#### Work to be completed
Across the records that follow, determine how many lines contain "other" and give only the resulting number.

[Start of Attachment]

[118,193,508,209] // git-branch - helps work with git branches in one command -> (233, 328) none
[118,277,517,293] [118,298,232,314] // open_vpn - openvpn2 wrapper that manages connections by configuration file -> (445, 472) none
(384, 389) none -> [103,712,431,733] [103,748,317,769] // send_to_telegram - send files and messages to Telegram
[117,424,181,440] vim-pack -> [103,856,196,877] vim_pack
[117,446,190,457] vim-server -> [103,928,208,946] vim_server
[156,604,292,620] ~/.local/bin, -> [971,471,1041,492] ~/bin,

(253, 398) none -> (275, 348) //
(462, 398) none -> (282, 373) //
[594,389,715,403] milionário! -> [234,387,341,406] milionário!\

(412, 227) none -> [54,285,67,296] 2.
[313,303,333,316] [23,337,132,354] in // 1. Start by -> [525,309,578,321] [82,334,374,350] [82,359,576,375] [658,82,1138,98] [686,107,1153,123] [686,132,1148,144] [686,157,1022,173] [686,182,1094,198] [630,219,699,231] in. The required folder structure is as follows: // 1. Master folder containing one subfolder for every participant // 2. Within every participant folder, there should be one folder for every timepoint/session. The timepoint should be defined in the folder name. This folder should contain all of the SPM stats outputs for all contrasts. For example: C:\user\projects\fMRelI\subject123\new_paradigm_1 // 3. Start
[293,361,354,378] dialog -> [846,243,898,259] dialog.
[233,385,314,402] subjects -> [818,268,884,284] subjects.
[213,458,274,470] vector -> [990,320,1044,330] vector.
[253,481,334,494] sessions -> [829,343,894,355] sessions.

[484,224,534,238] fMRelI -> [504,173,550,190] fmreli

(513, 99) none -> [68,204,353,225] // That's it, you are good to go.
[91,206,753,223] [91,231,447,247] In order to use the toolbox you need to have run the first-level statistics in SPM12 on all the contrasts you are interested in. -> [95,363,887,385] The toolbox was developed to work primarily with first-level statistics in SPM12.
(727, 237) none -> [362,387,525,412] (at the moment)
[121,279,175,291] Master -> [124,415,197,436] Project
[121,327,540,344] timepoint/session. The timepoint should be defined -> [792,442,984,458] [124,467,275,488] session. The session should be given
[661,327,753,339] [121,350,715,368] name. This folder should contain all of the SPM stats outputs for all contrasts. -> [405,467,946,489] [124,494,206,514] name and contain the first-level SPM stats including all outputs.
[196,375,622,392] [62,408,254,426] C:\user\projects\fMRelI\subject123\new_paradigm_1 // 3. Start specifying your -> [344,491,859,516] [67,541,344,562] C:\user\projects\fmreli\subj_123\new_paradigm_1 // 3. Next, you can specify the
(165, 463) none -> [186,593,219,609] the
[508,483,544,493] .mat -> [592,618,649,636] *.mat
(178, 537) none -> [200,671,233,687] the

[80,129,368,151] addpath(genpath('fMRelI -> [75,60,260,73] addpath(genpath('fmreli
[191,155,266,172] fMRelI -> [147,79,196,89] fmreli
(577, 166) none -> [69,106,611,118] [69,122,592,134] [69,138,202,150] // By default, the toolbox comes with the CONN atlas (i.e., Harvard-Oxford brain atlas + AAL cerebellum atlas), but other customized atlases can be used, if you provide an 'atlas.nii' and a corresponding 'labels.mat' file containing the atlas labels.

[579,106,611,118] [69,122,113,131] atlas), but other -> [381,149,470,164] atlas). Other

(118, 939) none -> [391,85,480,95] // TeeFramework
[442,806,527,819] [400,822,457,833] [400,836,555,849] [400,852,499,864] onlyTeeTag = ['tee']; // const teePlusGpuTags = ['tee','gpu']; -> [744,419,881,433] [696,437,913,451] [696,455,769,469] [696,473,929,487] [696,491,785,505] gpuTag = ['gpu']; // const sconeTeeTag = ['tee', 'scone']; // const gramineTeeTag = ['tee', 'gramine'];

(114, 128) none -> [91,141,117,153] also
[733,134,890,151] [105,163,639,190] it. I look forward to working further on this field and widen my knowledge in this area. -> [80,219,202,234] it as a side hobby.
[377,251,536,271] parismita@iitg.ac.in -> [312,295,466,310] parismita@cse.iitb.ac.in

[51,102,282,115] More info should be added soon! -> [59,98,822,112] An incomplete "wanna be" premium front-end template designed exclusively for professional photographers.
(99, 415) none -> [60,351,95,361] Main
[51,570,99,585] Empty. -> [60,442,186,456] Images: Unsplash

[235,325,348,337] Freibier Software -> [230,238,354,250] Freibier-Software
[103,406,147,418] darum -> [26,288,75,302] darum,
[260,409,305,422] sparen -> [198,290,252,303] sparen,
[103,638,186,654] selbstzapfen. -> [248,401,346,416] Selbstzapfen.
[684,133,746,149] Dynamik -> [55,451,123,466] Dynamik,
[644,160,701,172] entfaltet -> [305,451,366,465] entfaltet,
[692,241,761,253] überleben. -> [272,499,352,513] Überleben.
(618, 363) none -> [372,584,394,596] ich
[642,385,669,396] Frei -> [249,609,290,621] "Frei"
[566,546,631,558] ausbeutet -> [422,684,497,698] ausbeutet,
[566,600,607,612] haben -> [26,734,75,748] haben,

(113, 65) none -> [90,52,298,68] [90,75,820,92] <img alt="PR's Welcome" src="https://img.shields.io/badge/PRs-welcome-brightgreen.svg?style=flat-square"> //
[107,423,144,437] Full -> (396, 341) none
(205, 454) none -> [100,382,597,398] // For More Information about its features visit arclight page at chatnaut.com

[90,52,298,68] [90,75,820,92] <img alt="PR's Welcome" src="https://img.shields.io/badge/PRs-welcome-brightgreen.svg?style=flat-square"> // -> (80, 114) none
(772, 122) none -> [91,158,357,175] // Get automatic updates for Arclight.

[End of Attachment]

#### Answer area
2